▽

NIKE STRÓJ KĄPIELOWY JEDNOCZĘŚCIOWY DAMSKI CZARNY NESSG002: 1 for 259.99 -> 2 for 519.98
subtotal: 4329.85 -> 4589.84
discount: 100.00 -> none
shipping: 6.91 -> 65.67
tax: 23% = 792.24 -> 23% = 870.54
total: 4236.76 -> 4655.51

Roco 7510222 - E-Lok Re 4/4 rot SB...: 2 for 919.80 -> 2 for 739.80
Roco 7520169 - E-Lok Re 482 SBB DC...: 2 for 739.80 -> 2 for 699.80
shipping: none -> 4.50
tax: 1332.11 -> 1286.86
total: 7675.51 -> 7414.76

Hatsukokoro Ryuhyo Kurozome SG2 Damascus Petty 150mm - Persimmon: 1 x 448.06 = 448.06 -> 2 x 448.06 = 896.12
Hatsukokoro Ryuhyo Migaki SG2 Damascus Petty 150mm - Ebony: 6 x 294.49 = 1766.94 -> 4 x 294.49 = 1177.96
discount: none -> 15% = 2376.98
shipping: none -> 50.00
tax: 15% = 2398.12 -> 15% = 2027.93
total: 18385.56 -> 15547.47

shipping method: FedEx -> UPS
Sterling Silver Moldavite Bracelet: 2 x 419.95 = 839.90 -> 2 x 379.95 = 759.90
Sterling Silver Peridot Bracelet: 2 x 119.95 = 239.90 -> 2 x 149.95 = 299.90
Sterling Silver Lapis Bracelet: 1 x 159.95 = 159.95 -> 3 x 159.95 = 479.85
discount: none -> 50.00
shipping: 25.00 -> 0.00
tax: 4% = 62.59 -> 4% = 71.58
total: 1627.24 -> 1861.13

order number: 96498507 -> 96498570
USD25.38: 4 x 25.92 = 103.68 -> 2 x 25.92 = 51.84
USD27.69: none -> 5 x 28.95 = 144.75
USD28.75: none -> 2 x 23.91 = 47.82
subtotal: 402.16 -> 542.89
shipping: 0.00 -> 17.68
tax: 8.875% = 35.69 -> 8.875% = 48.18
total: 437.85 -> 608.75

△

#### Work task
Find how many lines in the listing above contain the word "shipping", then state that number by itself.

#### Exercise result
6